Затем проанализируйте клетки в соответствии со стандартными протоколами цитометрического анализа потока. Для функционального и фенотипического анализа Т-клеток CAR после совместной культуры опухолевых клеток, извлечения файлов данных из цитометра потока и ворот всех живых отрицательных клеток DAPI. Для количественной оценки опухолевых клеток, ворота CD45 отрицательной популяции.
Для количественной оценки ЦАР Т-клеток ворот CD45 положительный CAR положительной популяции.
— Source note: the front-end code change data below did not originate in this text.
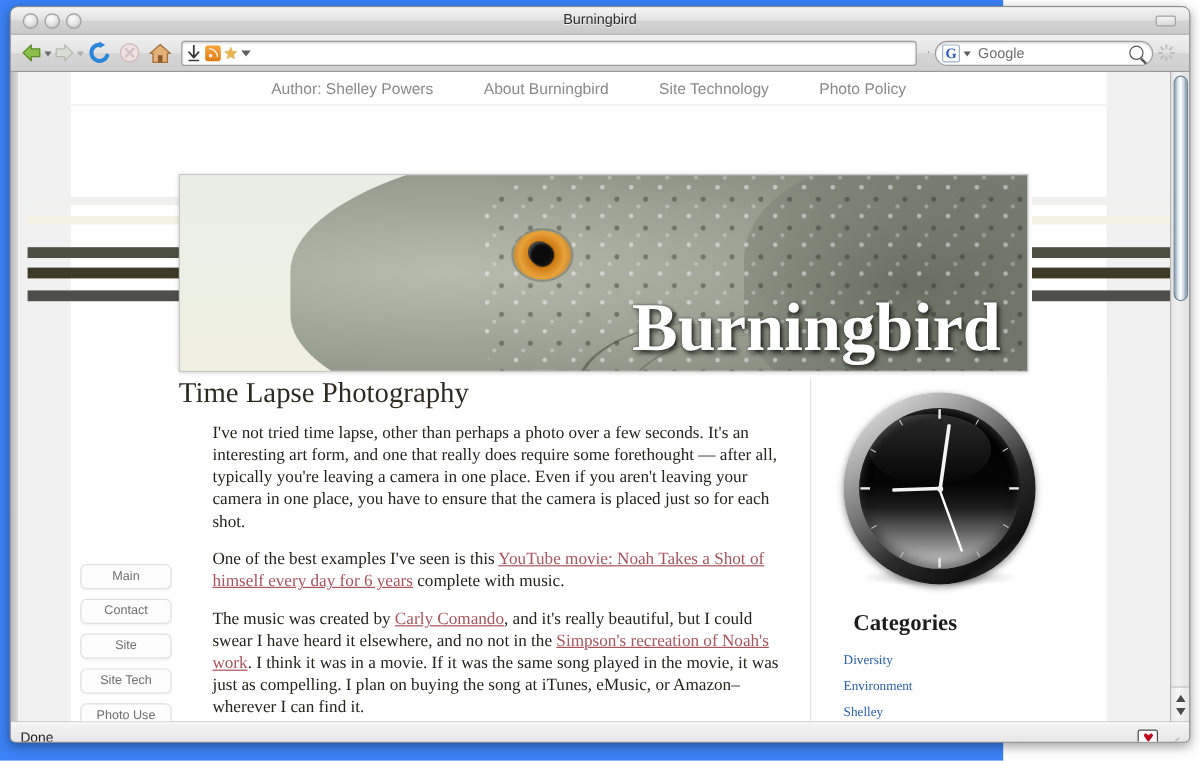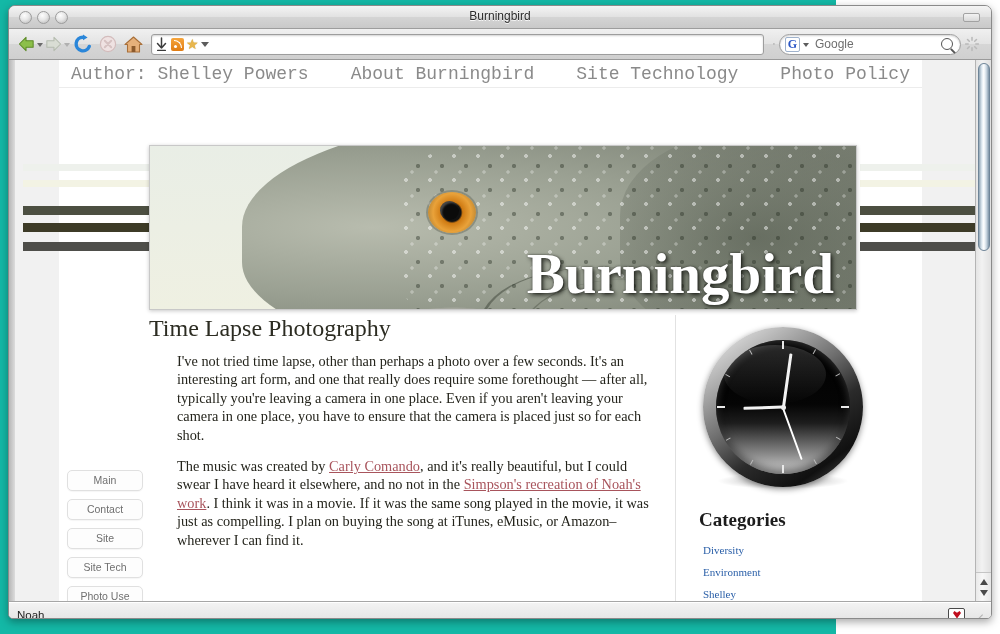--- a/index.html
+++ b/index.html
@@ -14,7 +14,7 @@
   .desktop {
     position: relative;
     width: 836px; height: 634px;
-    background: #14b8a6;
+    background: #3b82f6;
   }
 
   

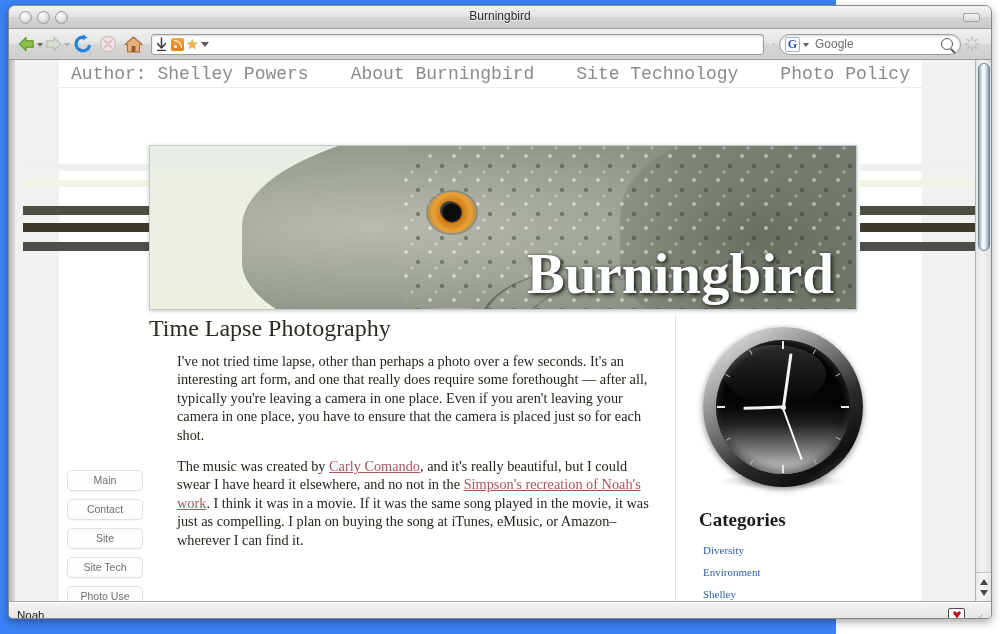--- a/index.html
+++ b/index.html
@@ -175,8 +175,8 @@
     border-bottom: 1px solid #ececec;
   }
   .topnav a {
-    font-size: 18px; color: #8a8a8a; text-decoration: none;
-    font-family: Liberation Mono, monospace;
+    font-size: 13px; color: #8a8a8a; text-decoration: none;
+    font-family: Liberation Sans, sans-serif;
   }
 
   

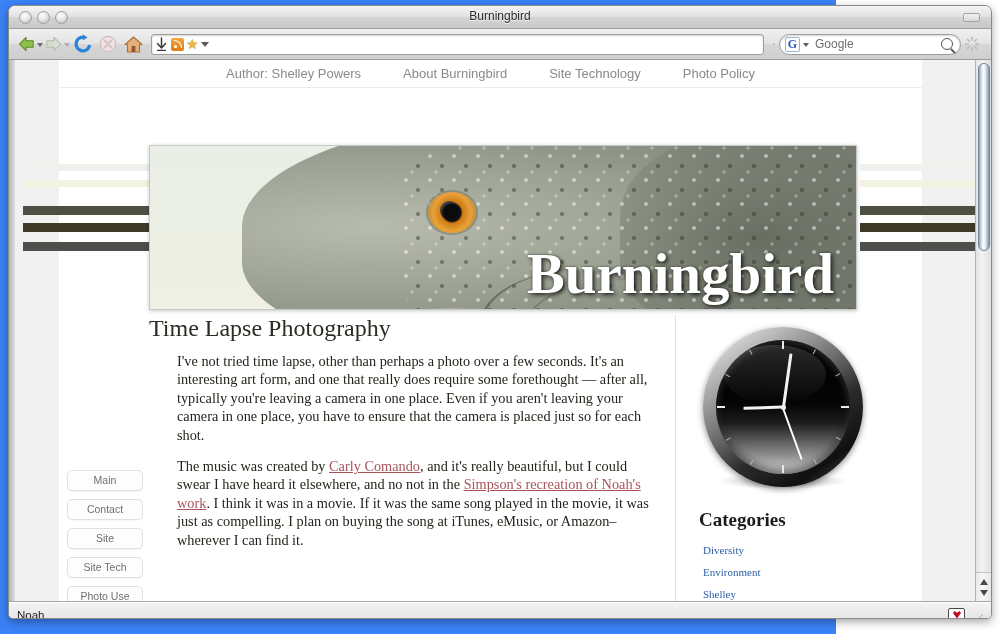--- a/index.html
+++ b/index.html
@@ -549,6 +549,7 @@
             <h1 class="post-title">Time Lapse Photography</h1>
             <div class="post-body" id="article-body">
                 <p>I've not tried time lapse, other than perhaps a photo over a few seconds. It's an interesting art form, and one that really does require some forethought — after all, typically you're leaving a camera in one place. Even if you aren't leaving your camera in one place, you have to ensure that the camera is placed just so for each shot.</p>
+                <p>One of the best examples I've seen is this <a href="#">YouTube movie: Noah Takes a Shot of himself every day for 6 years</a> complete with music.</p>
                 <p>The music was created by <a href="#">Carly Comando</a>, and it's really beautiful, but I could swear I have heard it elsewhere, and no not in the <a href="#">Simpson's recreation of Noah's work</a>. I think it was in a movie. If it was the same song played in the movie, it was just as compelling. I plan on buying the song at iTunes, eMusic, or Amazon–wherever I can find it.</p>
               </div>
           </div>

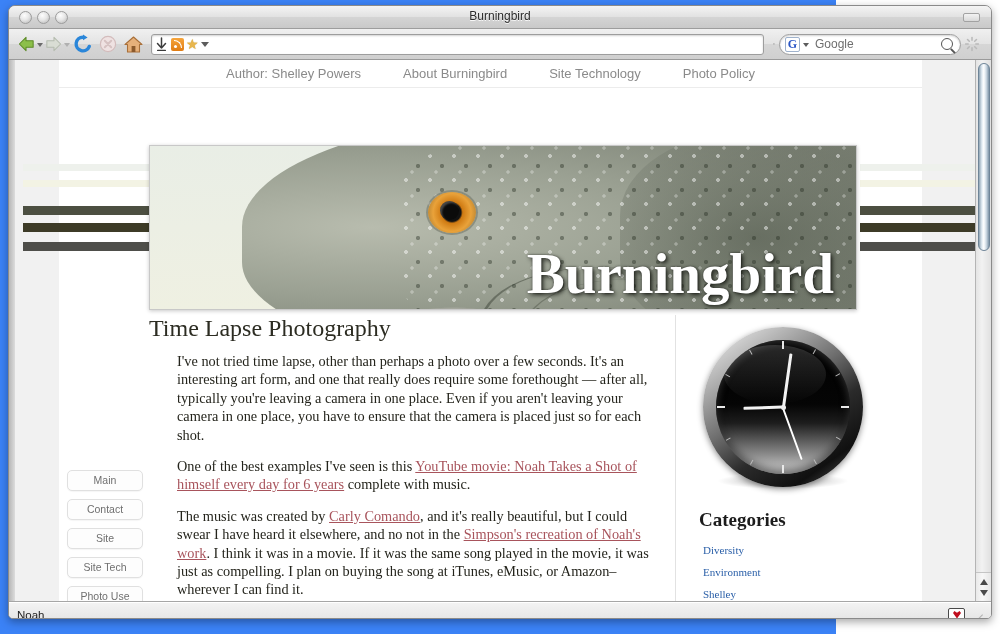--- a/index.html
+++ b/index.html
@@ -341,7 +341,7 @@
     margin: -2.5px 0 0 -2.5px; border-radius: 50%; background: #efefef;
   }
   .cat-head {
-    margin: 22px 0 8px 2px;
+    margin: 22px 0 8px 14px;
     font-family: "Liberation Serif", serif;
     font-size: 19px; font-weight: bold; color: #1c1c1c;
   }

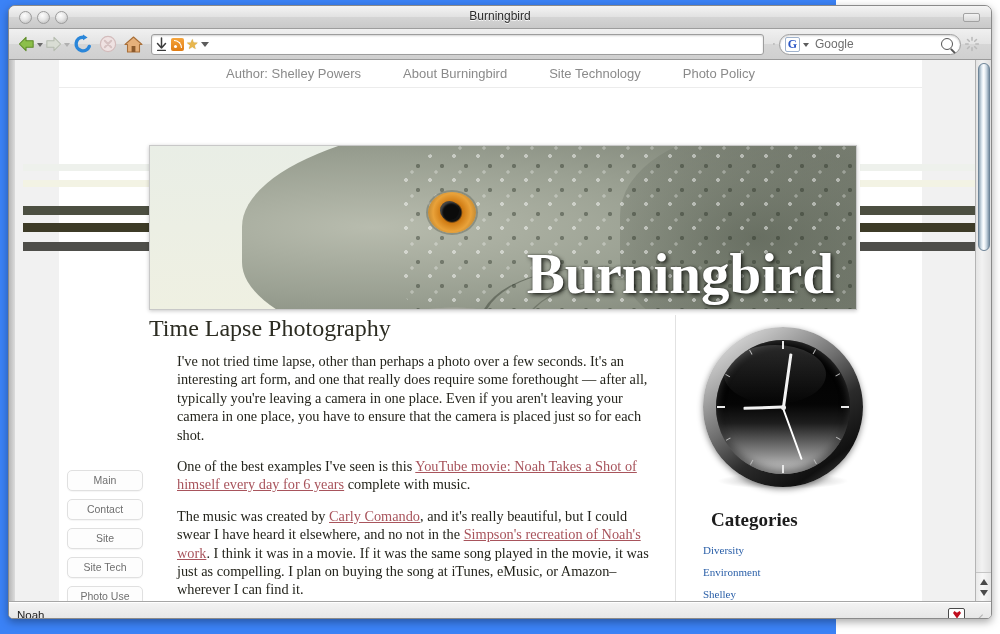--- a/index.html
+++ b/index.html
@@ -626,7 +626,7 @@
     </div>
 
     <div class="statusbar">
-      <span class="status-text">Noah</span>
+      <span class="status-text">Done</span>
       <span class="status-right">
         <span class="adblock"></span>
         <span class="grip"></span>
Затем участок опухоли и CAR Т-клеток номера в течение времени эксперимента, выявление активации Т-клеток по совместное выражение 41BB, и CD69. T-cell исчерпание по выражению PD1, LAG3 и TIM3, а также статус памяти Т-клеток LAG3, и TIM3, и статус памяти Т-клеток CD45RO, и CD62 лиганд выражение.
CD45RO и выражением лиганда CD62. Оба CD4 положительные, и CD8 положительные Т-клетки CAR становятся одинаково активированы против клеток глиобластомы, которые выражают целевой антиген, как указано в их CD107a и внутриклеточной цитокинов выражения. Однако, по оценке повторяющихся проблем с опухолью SA, CD4 положительный, но не CD8 положительный, CAR Т-клеток способны несколько круглых убийств.
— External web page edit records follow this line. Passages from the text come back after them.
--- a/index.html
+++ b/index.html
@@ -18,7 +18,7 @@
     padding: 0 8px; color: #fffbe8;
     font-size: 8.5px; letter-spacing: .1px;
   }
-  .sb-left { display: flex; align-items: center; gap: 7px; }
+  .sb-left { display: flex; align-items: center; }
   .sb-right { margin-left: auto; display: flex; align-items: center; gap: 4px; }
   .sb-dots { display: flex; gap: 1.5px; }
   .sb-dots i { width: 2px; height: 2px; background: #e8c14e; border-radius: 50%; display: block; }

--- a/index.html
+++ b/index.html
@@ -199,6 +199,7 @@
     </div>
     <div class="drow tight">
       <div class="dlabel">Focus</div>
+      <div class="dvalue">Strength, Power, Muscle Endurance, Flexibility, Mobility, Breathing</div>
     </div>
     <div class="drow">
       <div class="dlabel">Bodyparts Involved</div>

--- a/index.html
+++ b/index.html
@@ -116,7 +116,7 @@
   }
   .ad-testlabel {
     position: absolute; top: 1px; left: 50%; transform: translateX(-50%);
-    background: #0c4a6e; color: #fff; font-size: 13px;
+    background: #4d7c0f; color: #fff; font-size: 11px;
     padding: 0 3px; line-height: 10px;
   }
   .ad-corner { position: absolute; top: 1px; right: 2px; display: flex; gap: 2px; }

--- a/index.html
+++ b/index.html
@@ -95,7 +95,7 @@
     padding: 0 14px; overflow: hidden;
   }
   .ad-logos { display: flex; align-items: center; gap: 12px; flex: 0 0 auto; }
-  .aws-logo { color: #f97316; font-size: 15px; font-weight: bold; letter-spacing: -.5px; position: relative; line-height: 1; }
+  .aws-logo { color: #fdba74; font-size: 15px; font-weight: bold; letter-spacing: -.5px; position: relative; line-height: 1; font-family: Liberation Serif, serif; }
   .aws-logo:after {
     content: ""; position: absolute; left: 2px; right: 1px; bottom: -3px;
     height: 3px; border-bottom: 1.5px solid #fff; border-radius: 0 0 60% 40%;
CD4 положительные Т-клетки CAR также достичь более надежного расширения. Когда CD4 положительные, и CD8 положительные Т-клетки CAR смешиваются в соотношении один к одному, эта комбинация клеток из выполняет CD8 положительные, но не CD4 положительные клетки CAR T с точки зрения долгосрочной цитотоксичности. Кроме того, расширение CD8 положительные Т-клетки ЦАР индуцируется добавлением CD4 положительных Т-клеток.
В то время как CD4 положительное расширение Т-клеток CAR тормозится в присутствии положительных клеток CDa. Через 24 часа после первоначальной совместной культуры, как CD4 положительные, так и CD8 положительные Т-клетки CAR аналогичным образом активируются. Во время повторяющихся проблем опухоли, как CD4 положительные и CD8 положительные Т-клетки ЦАР демонстрируют переход от CD45RO положительный, CD62 лиган положительный фенотип центральной памяти, к CD45RO положительный CD62 лиган отрицательный фенотип памяти эффектора.
CD8 положительные Т-клетки CAR также более склонны к истощению по сравнению с CD4 положительные Т-клетки CAR, как оценивается их PD1, LAG3 и TIM3 выражение после трех дней совместной культуры. Кроме того, никаких различий, наблюдаемых в CDa положительное истощение Т-клеток CAR T в присутствии или отсутствии CD4 положительных Т-клеток, что свидетельствует о том, что CD4 индуцированных CD8 положительное расширение КЛЕТ Т-клеток НЕ связано с лучшей функцией эффектора. Это эссе также может быть соединено с сортировкой Т-клеток форме совместной культуры для выполнения дальнейшего анализа на транскриптомы, протеомика, и конкретные гены, представляющие интерес.
Эта повторяющаяся проблема опухоли также может быть использована в качестве платформы для расследования биологических событий после распознавания опухоли Т-клеток CAR.